In ihrer Kolumne Verbotene Tiere bei Tralalit, dem Magazin für übersetzte Literatur, geht Christiane Quandt in einem Beitrag unter dem Titel Zwischenspiel: alternde Übersetzungen versus ewig junge „Originale“ auf angeblich alternde Übersetzungen ein. Sie bezieht sich dabei zunächst auf ein Zitat von Michi Strausfeld im Deutschlandfunk, bei dem Strausfeld auf die Frage, wie sie die Übersetzungen von Curt Meyer-Clason aus heutiger Sicht beurteil, folgendes anführt:
Strausfeld: Das Problem von vielen Übersetzungen ist, dass sie altern. Während die Originale nicht altern, altern viele Übersetzungen. Das gilt sicherlich für einige der Übersetzungen von Curt Meyer-Clason.
Quandt stellt diesem Urteil dann zwei Theorien aus der Übersetzung entgegen. Da wäre zunächst die Neuübersetzungs-Hypothese von Antoine Berman, bei der jede Neuübersetzung eine weitere Annäherung an ein Ideal bedeutet, durch welche am Ende sämtliche „Problematiken“ des Ausgangstextes im Idealfall gelöst werden. Der zweite Punkt, den Quandt anführt, ist der Konsens, „dass Übersetzungen den jeweiligen sprachlichen Normen und Gegebenheiten einer Zeit entsprechen und somit in der Zeit ihrer Entstehung verwurzelt sind […] allerdings [mit] Ausnahmen, die dann „große Übersetzungen“ genannt werden“. Obwohl sie diese beiden Punkte zunächst mal so stehen lassen will und mit ihrer Kritik an diesen „großen Übersetzungen“ anknüpft, trifft sie vorher genau den Kern des Problems: „Texte bewegen sich in Kontexten und sind von diesen abhängig.

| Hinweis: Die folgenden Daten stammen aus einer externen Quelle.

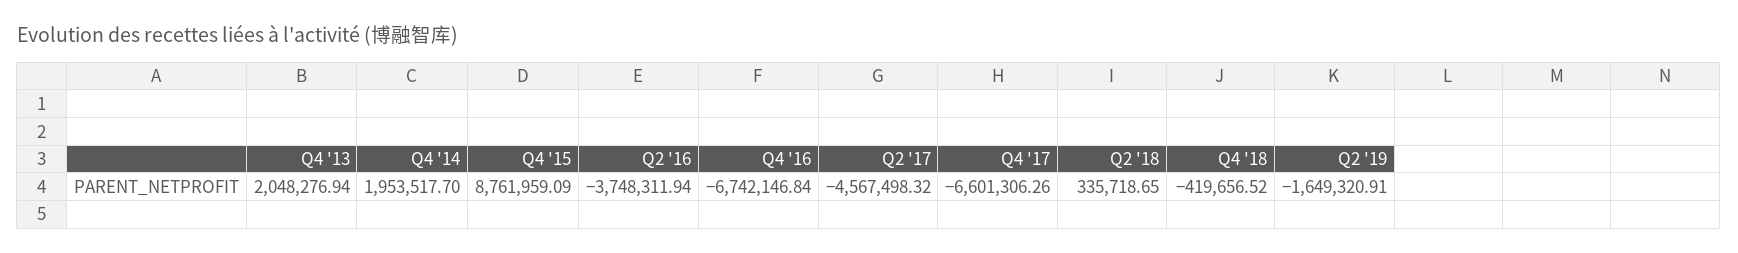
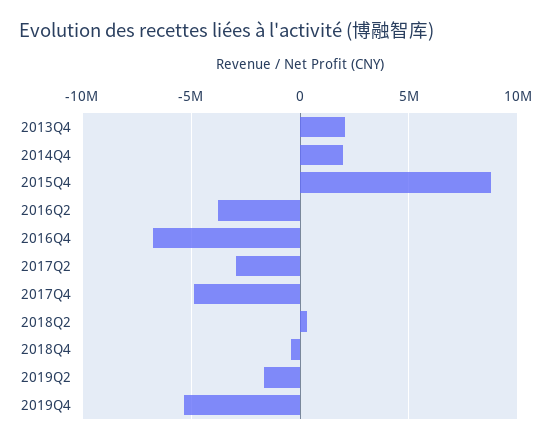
Q2 '17: -4567498.32 -> -3000000
Q4 '17: -6601306.26 -> -5000000
2019Q4: none -> -5500000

Das gilt für Prosa und Lyrik ebenso wie für Fachtexte sämtlicher Gebiete […]. Weil Texte eben nicht im leeren Raum schweben. Weil sie in komplexen Beziehungen zur Realität stehen. Weil sie teilweise Realitäten abbilden, die es zu bestimmten Zeiten noch nicht oder nicht mehr gibt. Weil Sprache lebt und sich entwickelt. Und als sprachliche Ausdrucksformen leben auch Textkonventionen und entwickeln sich. Weil das, was einst skandalös war […], in anderen Zeiten und an anderen Orten zur Norm gehört“.
Sollte ein Prosa-Text, ebenso wie die Lyrik, nicht immer der Zeit verhaftet bleiben, in der er entstand? Kommt es nicht einer Zensur gleich, einen Text entweder „umzuschreiben“ oder gar zu entfernen, wenn der Inhalt nicht mehr in die eigene Zeit passt? Statt einen Text neu zu übersetzen, sollte lieber darüber gesprochen werden, was ein Text mit den über die Jahre gewonnenen neuen Erkenntnissen in uns auslöst, welche Probleme er beinhaltet etc. Der Don Quijote, der eines Tages gegen Windräder kämpft, weil es keine Windmühlen mehr gibt, verliert auch in der Metapher seinen Sinn, wenn versucht wird, ihn in die neue Zeit zu katapultieren, anstatt ihn in seiner Zeit verhaftet zu betrachten.